On https://github.com/carankt/FastSpeech2.git
Check the Generate_FileList.ipynb
Hope it Helps!
many thanks!
@carankt tried running the notebook but getting:
ModuleNotFoundError Traceback (most recent call last)
ModuleNotFoundError: No module named 'utils.files'
@binarythinktank clone the repo and then run. The notebook requires a module from the repo located in utils/files
@carankt same... (to be clear, i cloned your repo, https://github.com/carankt/FastSpeech2)
Take the latest version of the repo. Added the missing module.
thanks, now it works. this approach is definitely different to my attempt to pull the relevant data out. Your train.txt file is only 4mb, in my attempt, it somehow ended up being 10Gb....

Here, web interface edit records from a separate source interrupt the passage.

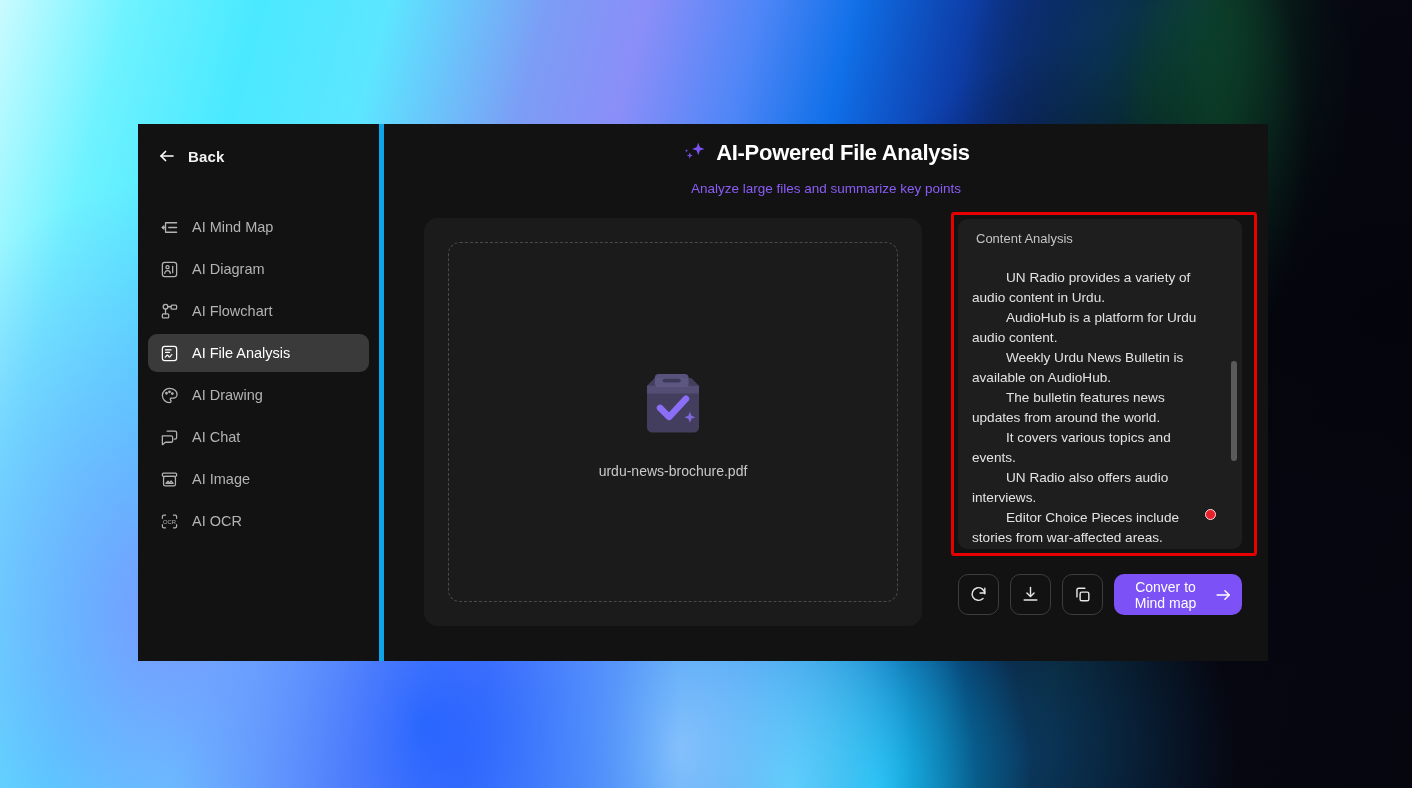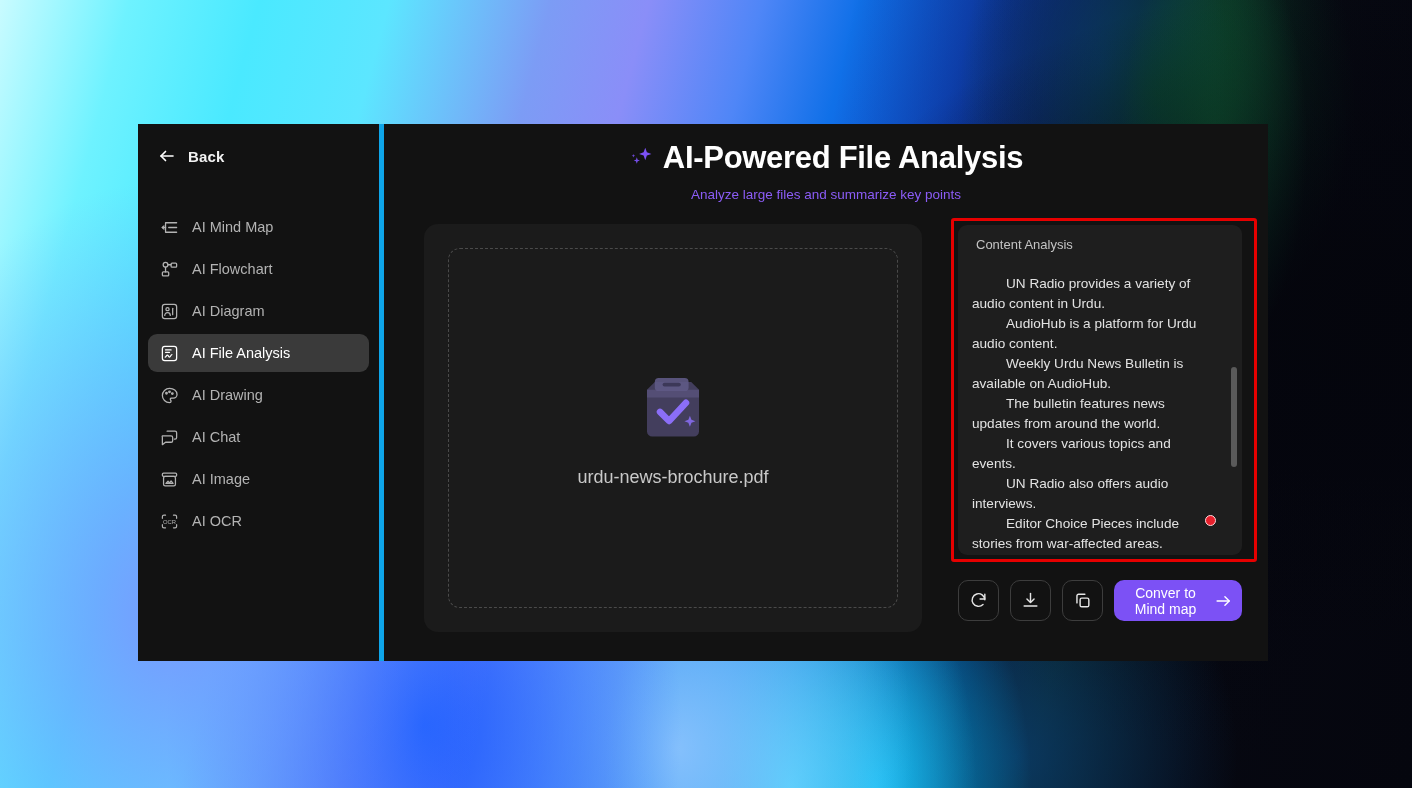--- a/index.html
+++ b/index.html
@@ -127,7 +127,7 @@
   }
   #page-header { padding: 16px 0 0 0; text-align: center; }
   #page-title {
-    font-size: 31px; font-weight: bold; color: #ffffff;
+    font-size: 22px; font-weight: bold; color: #ffffff;
     letter-spacing: -0.3px;
     display: inline-flex; align-items: center; gap: 8px;
   }

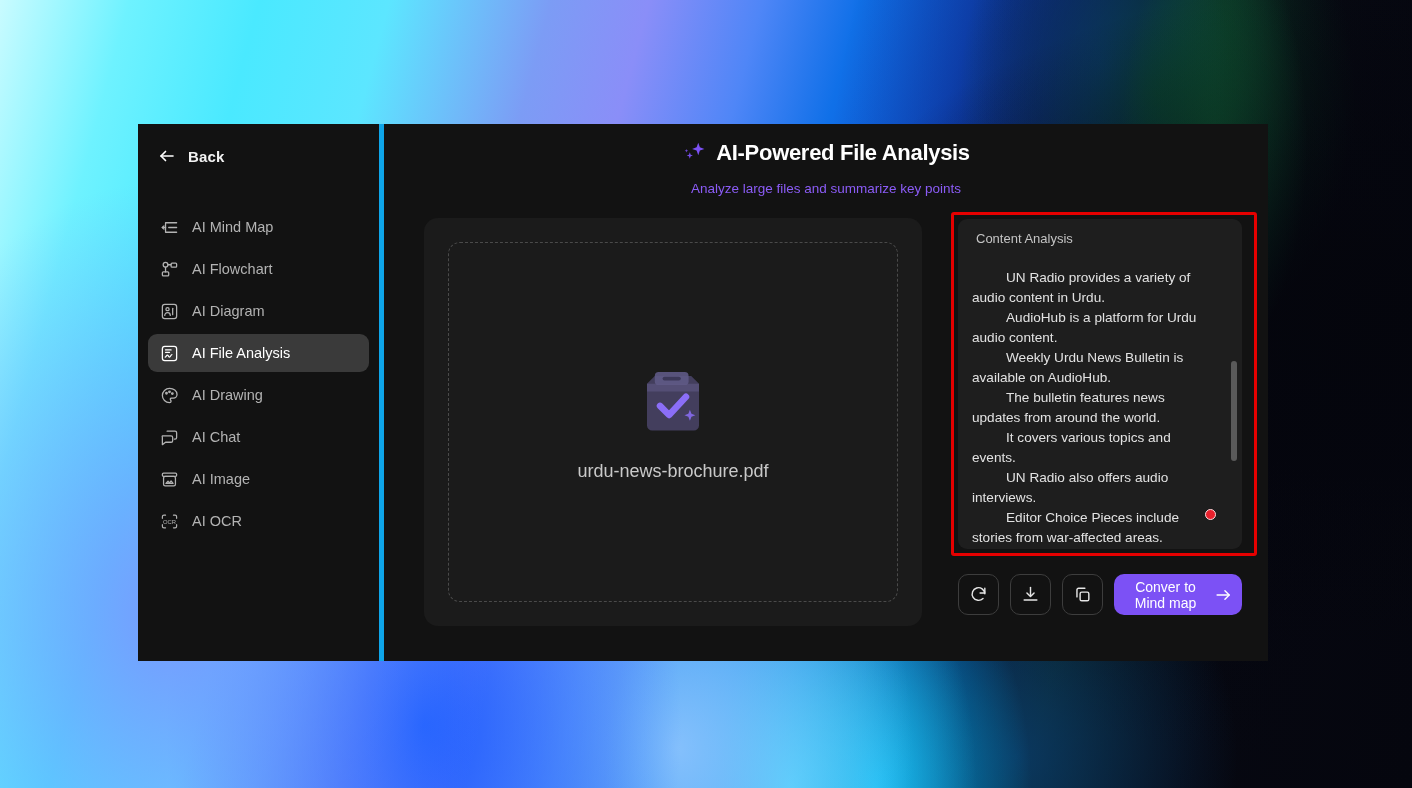--- a/index.html
+++ b/index.html
@@ -297,6 +297,18 @@
       <div class="nav-item">
         <span>
           <svg class="nav-icon" viewBox="0 0 24 24" fill="none" stroke="#b3b3b3" stroke-width="1.6" stroke-linecap="round" stroke-linejoin="round">
+            <rect x="3" y="3" width="18" height="18" rx="3"></rect>
+            <circle cx="9.5" cy="9" r="2"></circle>
+            <path d="M6 17c0-2.2 1.6-3.6 3.5-3.6S13 14.8 13 17"></path>
+            <path d="M16 8v8"></path>
+          </svg>
+        </span>
+        <span class="nav-label">AI Diagram</span>
+      </div>
+
+      <div class="nav-item">
+        <span>
+          <svg class="nav-icon" viewBox="0 0 24 24" fill="none" stroke="#b3b3b3" stroke-width="1.6" stroke-linecap="round" stroke-linejoin="round">
             <circle cx="7" cy="6" r="3"></circle>
             <rect x="14" y="4" width="7" height="5" rx="1.2"></rect>
             <path d="M10 6h4"></path>
@@ -305,18 +317,6 @@
           </svg>
         </span>
         <span class="nav-label">AI Flowchart</span>
-      </div>
-
-      <div class="nav-item">
-        <span>
-          <svg class="nav-icon" viewBox="0 0 24 24" fill="none" stroke="#b3b3b3" stroke-width="1.6" stroke-linecap="round" stroke-linejoin="round">
-            <rect x="3" y="3" width="18" height="18" rx="3"></rect>
-            <circle cx="9.5" cy="9" r="2"></circle>
-            <path d="M6 17c0-2.2 1.6-3.6 3.5-3.6S13 14.8 13 17"></path>
-            <path d="M16 8v8"></path>
-          </svg>
-        </span>
-        <span class="nav-label">AI Diagram</span>
       </div>
 
       <div class="nav-item active">

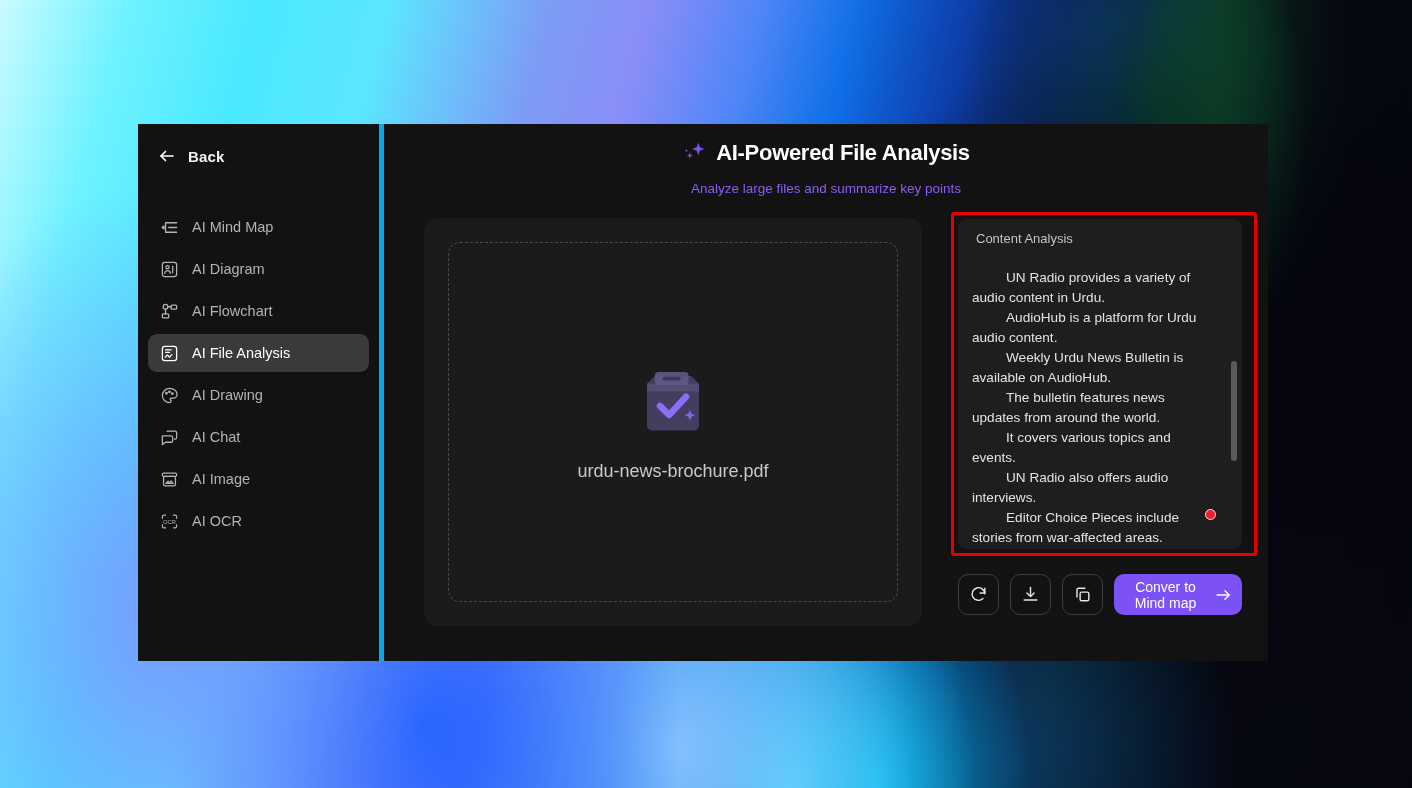--- a/index.html
+++ b/index.html
@@ -165,7 +165,7 @@
     cursor: pointer;
   }
   #file-icon { width: 84px; height: 78px; display:block; }
-  #file-name { color: #c9c9c9; font-size: 18px; }
+  #file-name { color: #c9c9c9; font-size: 14px; }
 
   
   #analysis-col {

python3 .\train_fastspeech.py is failing though, I'll need to debug again.
nope, i'm stuck again. If anyone has any idea...
2020-09-14 16:28:53,162 - INFO - ngpu: 1
2020-09-14 16:28:53,162 - INFO - random seed = 1
Using cache found in C:\Users\ml/.cache\torch\hub\seungwonpark_melgan_master
Model is loaded ...
New Training
Batch Size : 16
Trainable Parameters: 26.691M
Loading train data: 0%| | 0/160 [00:06<?, ?it/s]
Traceback (most recent call last):
File ".\train_fastspeech.py", line 452, in
The filelist you generated using my repo uses different symbols than this one. You must make adjustments to the filelist or the type of symbols in this repo to move forward.
which symbols? not the separator, both are using the pipe | character?
I will, in parallel, also attempt to use your version.
Have I put the correct values into your config?
wav_path = lab_path = '../melgan/wavs3' (contains the .wav and .lab files) csv_path = '../melgan/texts.csv' (not sure what this should be, I put a csv file I used to create the .lab files, it has [filename without .wav]|[spoken text]\n ) dict_path = 'cmudict.txt' (not sure what this is, is the dictionary file in MFA? mine is called english.dict) output_directory = 'training_log' (created this folder) log_directory = 'fastspeech2-wavs3' (created this folder) data_path = data_dir = '../melgan/data/' (output folder of preprocess from this repo, will it work?) filelist_alignment_dir=teacher_dir = '../melgan/alligned/wavs3' (raw output from mfa, will it work?) training_files='../melgan/filelists/train.txt' (converted from mfa dir by your repo) validation_files='../melgan/filelists/valid.txt' (converted from mfa dir by your repo)
wrong csv_path file format?
Traceback (most recent call last):
File "train.py", line 144, in